How much do contestants reply on statistical analysis on the (raw, i.e. non-PCA-ed) input features? Is there any (other) thing that I should be aware of that a rotation can change for a contestant during such a contest?

Roy

Posted 2017-05-08T18:56:04.020

Reputation: 281

Answers

5

Kaggle competitions with clean, anonymised and opaque numerical features are often popular. My opinion is they are popular because they are more universally accessible - all you need is to have studied at least one ML supervised learning approach, and maybe have a starter script that loads the data, and it is very easy to make a submission. The competitions become very focused on optimising parameters, picking best model implementations and ensembling techniques. The more advanced competitors will also refine and check their CV approaches very carefully, trying to squeeze the last iota of confidence out of them in order to beat the crowd climbing the public leaderboard.

Examples of historic Kaggle competitions with obfuscated data might be Otto Group Product Classification or BNP Paribas Cardif CLaims Management. For some of these competitions the data is adjusted for anonymity of the users who might otherwise be identified from the records. In other cases it is less clear what the sponsor's motivation is.
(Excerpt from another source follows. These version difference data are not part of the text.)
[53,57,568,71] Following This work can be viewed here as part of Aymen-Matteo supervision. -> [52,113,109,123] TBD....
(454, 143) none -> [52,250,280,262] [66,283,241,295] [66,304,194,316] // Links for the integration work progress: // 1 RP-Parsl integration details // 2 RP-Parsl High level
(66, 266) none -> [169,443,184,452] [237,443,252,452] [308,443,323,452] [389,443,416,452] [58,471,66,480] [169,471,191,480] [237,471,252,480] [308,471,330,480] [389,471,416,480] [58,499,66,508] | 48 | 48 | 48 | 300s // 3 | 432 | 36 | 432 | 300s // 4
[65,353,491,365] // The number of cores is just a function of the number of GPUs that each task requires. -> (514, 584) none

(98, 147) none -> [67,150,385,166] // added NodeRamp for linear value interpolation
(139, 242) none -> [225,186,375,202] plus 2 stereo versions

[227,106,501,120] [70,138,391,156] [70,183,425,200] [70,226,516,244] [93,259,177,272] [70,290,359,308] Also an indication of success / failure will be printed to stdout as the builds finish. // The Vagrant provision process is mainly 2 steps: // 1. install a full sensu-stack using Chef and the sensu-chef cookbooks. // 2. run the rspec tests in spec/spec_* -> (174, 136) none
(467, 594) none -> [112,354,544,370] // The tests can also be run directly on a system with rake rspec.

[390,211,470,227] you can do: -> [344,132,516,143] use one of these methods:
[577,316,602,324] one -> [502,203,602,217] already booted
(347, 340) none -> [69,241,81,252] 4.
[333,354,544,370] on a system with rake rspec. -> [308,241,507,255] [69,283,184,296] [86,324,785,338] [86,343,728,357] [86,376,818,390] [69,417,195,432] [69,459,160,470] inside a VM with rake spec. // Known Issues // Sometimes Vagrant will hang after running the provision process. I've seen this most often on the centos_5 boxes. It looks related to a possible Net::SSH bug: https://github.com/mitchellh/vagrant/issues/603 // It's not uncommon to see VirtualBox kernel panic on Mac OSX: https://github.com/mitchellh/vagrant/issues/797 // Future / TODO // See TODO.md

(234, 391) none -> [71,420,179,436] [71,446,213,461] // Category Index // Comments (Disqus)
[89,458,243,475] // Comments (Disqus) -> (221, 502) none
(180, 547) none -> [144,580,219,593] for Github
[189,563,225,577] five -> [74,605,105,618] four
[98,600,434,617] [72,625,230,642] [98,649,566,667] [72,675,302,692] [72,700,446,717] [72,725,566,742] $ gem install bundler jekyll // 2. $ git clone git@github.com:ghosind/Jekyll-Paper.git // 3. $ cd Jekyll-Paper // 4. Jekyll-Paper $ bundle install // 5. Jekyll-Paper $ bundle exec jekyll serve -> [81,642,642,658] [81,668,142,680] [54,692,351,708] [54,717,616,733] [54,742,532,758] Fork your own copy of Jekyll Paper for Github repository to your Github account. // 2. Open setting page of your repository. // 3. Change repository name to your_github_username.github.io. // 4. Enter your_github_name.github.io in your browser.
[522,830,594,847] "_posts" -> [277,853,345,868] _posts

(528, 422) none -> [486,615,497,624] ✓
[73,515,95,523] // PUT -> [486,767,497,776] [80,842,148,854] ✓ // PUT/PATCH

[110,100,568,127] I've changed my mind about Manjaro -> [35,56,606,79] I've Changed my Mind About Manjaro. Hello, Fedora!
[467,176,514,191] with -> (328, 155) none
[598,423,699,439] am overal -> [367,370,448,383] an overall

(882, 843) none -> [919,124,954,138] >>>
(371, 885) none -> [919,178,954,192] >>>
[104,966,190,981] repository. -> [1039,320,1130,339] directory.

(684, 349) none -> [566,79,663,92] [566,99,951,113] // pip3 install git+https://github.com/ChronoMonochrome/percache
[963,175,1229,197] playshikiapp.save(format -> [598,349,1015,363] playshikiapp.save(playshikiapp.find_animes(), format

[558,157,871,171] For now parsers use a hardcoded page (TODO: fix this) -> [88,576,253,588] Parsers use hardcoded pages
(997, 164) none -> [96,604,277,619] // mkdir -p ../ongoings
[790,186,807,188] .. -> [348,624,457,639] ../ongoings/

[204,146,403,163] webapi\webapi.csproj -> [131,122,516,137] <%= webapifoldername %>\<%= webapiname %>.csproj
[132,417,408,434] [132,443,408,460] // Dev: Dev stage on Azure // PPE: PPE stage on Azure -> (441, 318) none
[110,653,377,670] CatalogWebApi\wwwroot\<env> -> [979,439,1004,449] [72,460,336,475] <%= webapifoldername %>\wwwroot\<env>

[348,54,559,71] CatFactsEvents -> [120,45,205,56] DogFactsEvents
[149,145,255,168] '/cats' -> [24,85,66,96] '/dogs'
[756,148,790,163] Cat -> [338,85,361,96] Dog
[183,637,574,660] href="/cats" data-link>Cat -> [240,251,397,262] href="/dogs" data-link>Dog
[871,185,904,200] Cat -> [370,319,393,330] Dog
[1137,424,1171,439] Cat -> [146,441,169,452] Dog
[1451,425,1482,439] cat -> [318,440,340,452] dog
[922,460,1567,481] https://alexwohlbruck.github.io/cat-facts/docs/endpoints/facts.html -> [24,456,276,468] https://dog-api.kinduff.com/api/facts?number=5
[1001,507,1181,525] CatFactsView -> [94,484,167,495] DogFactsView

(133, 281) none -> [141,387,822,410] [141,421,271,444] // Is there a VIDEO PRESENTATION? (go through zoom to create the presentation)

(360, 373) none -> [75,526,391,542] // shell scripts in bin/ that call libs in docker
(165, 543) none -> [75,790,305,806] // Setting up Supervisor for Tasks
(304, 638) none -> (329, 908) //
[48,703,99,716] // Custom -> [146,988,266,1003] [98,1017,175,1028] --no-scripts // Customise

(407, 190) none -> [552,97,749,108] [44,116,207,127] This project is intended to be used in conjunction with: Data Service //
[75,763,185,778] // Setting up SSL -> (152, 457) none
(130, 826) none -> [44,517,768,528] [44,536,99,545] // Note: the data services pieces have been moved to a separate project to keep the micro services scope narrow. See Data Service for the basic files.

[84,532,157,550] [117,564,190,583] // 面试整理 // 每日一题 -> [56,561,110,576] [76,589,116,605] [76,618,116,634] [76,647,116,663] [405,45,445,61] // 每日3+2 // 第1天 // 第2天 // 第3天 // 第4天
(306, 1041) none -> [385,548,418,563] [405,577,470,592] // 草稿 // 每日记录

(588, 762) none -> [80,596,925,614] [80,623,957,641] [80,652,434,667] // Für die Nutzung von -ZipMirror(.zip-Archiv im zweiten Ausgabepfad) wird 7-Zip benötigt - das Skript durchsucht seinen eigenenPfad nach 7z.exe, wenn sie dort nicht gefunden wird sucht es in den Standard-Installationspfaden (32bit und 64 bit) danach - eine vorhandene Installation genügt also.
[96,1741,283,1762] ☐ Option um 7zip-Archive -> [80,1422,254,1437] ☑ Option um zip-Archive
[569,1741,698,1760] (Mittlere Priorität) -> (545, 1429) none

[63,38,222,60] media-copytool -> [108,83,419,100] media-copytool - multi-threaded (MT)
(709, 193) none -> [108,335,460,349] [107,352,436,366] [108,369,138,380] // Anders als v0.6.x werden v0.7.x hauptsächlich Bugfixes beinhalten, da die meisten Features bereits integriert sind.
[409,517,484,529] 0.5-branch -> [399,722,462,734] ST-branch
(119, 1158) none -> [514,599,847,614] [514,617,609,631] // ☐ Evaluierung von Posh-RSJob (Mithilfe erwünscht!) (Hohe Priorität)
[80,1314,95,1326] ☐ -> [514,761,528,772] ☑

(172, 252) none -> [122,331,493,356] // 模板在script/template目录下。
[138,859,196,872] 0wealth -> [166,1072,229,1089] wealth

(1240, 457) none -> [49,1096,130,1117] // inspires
However, there are negative consequences (you will find these complained about in the same competitions):

  • Use of insight from domain knowledge, or exploration/study of the underlying principles from the subject being predicted are effectively blocked. It is hard to assess the impact of this, but it is possible that the sponsors miss out on potentially better models.

  • Doing "just" the machine learning side can be a bit too mechanical and boring for some competitors, who may not not try as hard.

How much do contestants reply on statistical analysis on the (raw, i.e. non-PCA-ed) input features?

There are always data explorations and views of data published in forums (and Kaggle's scripts - called kernels), and many people view, upvote and presumably use the insights from them. I recall at least one competition forum thread where there was a lot of discussion about weird patterns appearing in data, which were probably an artefact of obfuscation (sorry I cannot find the thread now).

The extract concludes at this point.